When individuals with a sealed juvenile record apply for a job, they can now claim they have never been convicted or arrested for a crime.
“Expungement typically allows former juvenile offenders to tell prospective employers, landlords, licensing agencies and others that they have never been arrested or convicted, thus giving them a fresh start as an adult,” said U.S Pretrial Services Officer Allyson Theophile.
The fresh new start for life after probation also applies to juvenile sex offenders.
Now, registered juvenile sex offenders are no longer required to register. This means when they apply for a job they can say they have never been a registered sex offender.
Not everyone is excited about the 2015 bill.
In an opposing argument for bill, The California State Sheriffs’ Association stated the sealing of juvenile records should not be applied in all cases concerning juveniles who have committed serious offenses in acts of violence.

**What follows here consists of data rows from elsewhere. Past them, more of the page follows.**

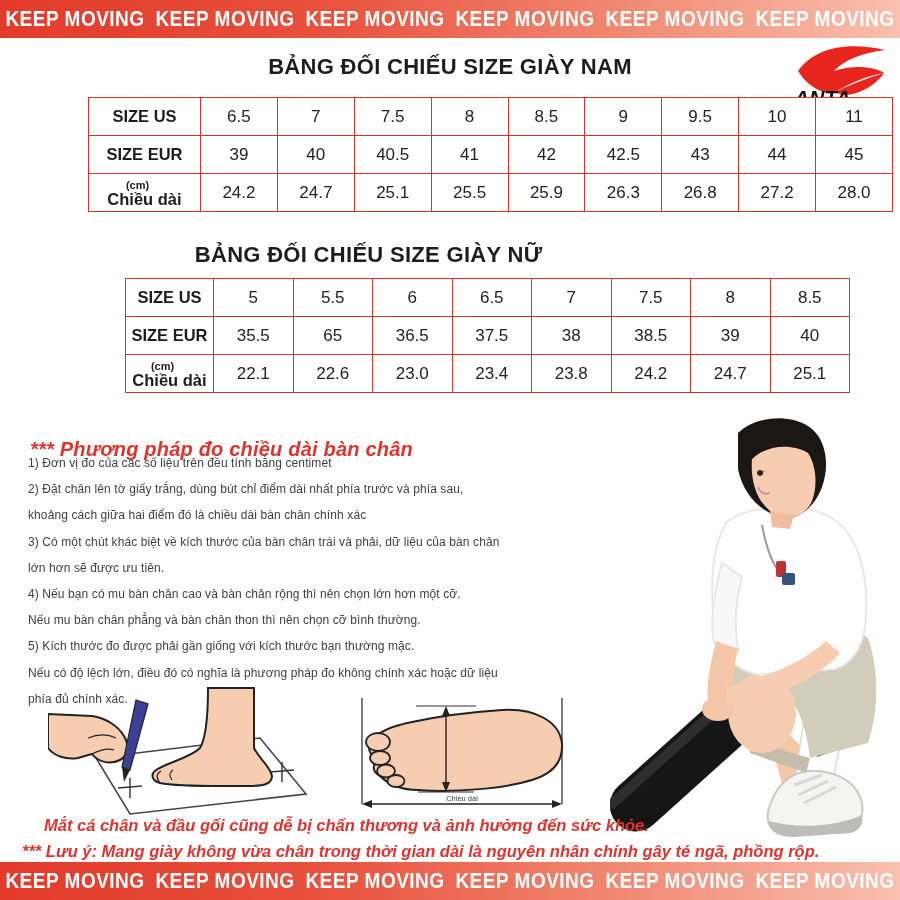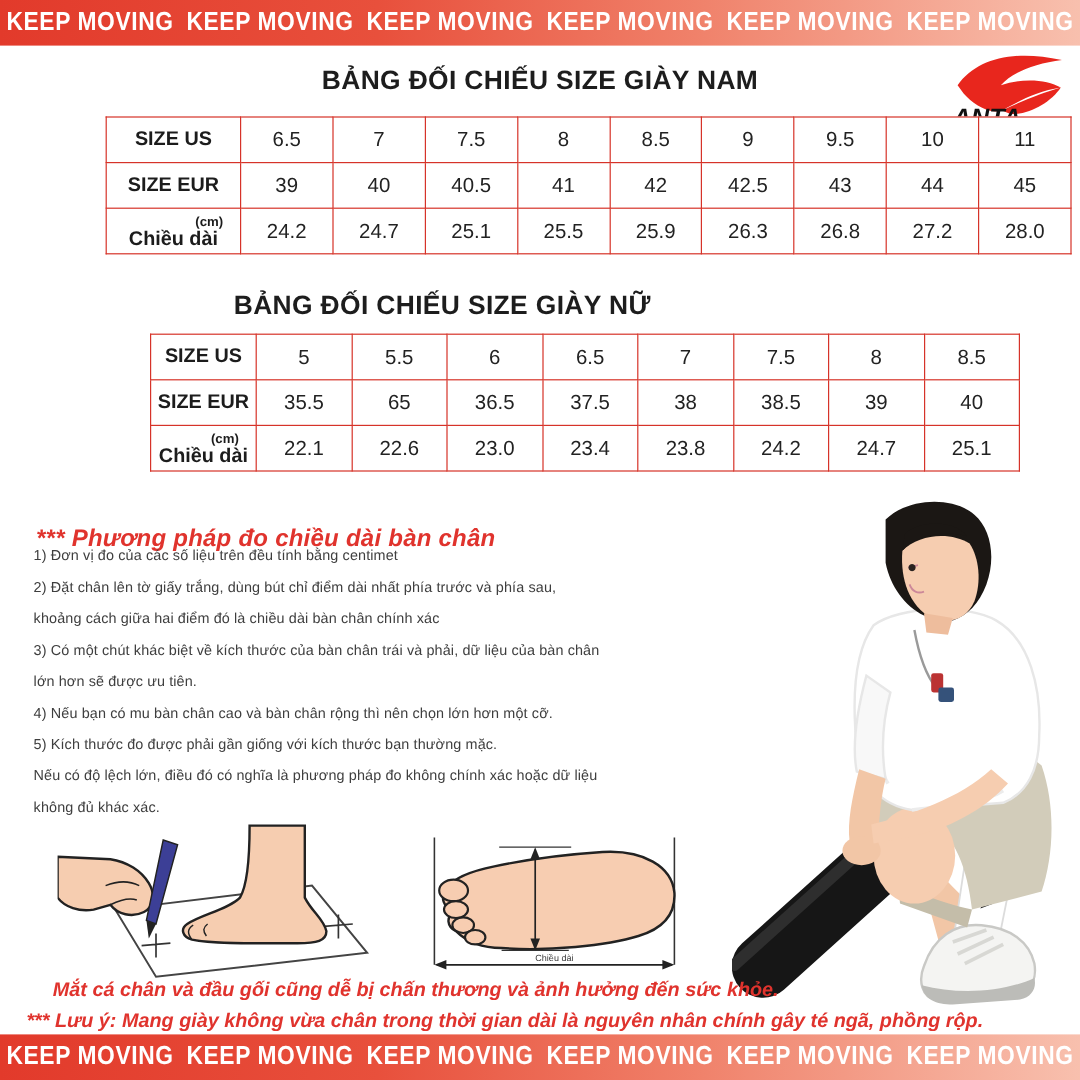"(cm)" th .unit { text-align: right -> center }
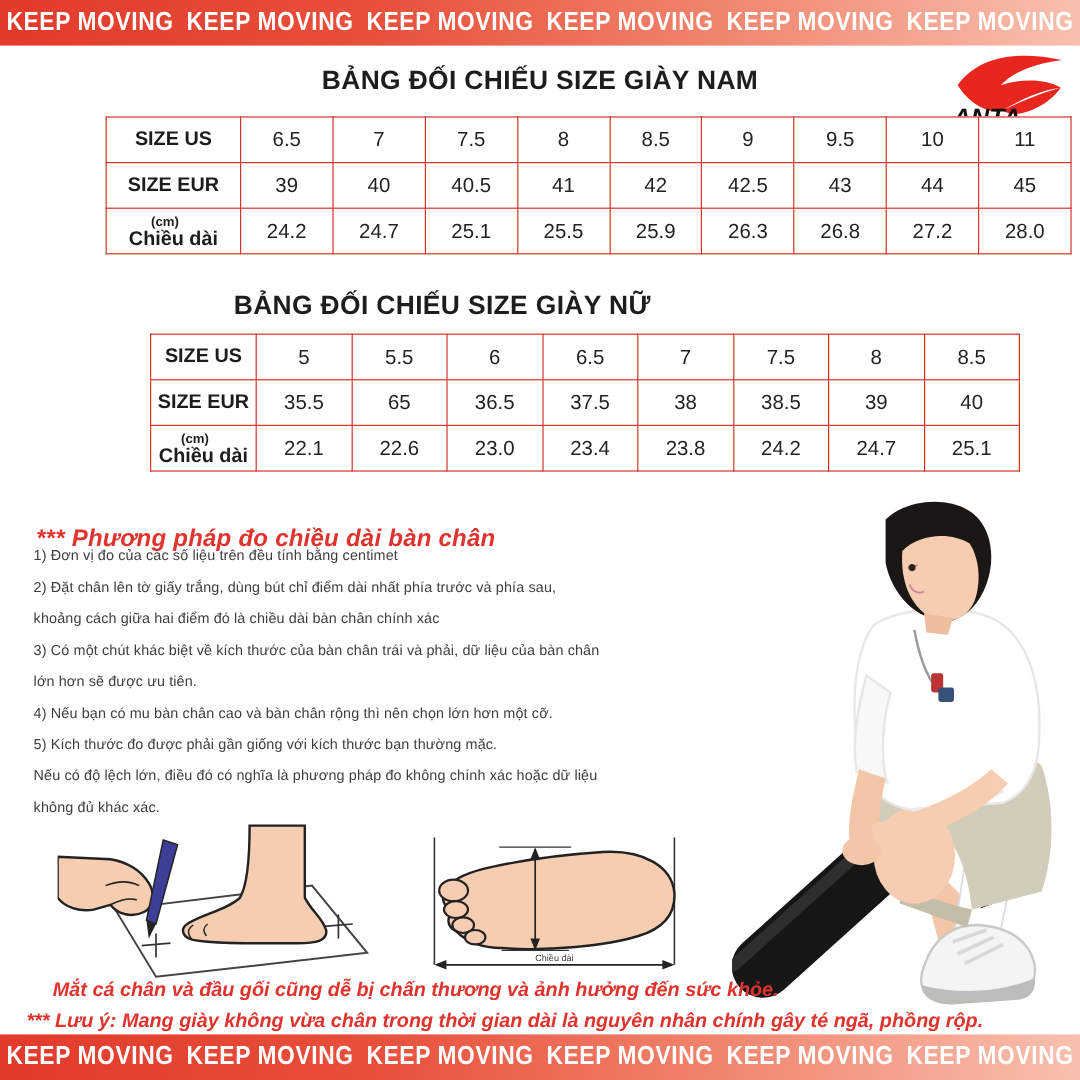"Nếu mu bàn chân phẳng" div.body-line { html: none -> <div>Nếu mu bàn chân phẳng và bàn chân thon thì nên chọn cỡ bình thường.</div> }
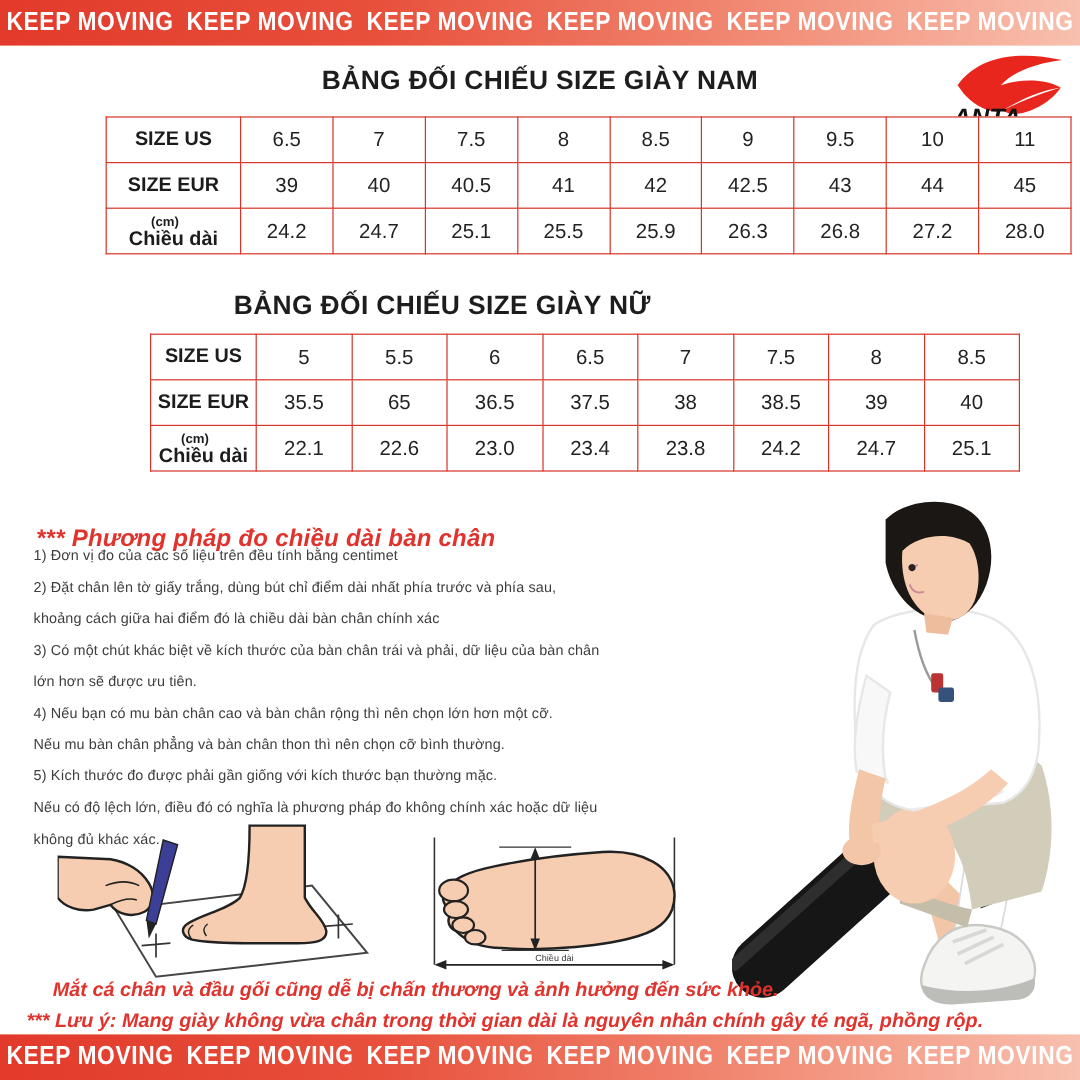"không đủ khác xác." div.body-line { text: không đủ khác -> phía đủ chính }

The California State Sheriffs’ Association is also concerned with the idea that probation departments and prosecutors will have limited access to the records unless they are determining jurisdictional status or edibility.
Prior to the 2015 bill, the sealing of juvenile records had a required all dismissals be made before a juvenile reaches the age of 21.
“Additionally, the bill would eliminate the arbitrary requirement that the court act on a petition to dismiss juvenile adjudications before the minor turns 21 years of age,” said Leno.
The prior bill did not permit the sealing of records for juveniles with serious offenses and or violent crimes regardless if the individual had completed probation.
Now, the bill breaks down the ceiling of age and criminal offenses.
“The auto-sealing of delinquency records in non-707cases is a developmentally appropriate change that will promote social and economic reintegration by former court wards, contributing both to personal success and to public safety,” said Leno.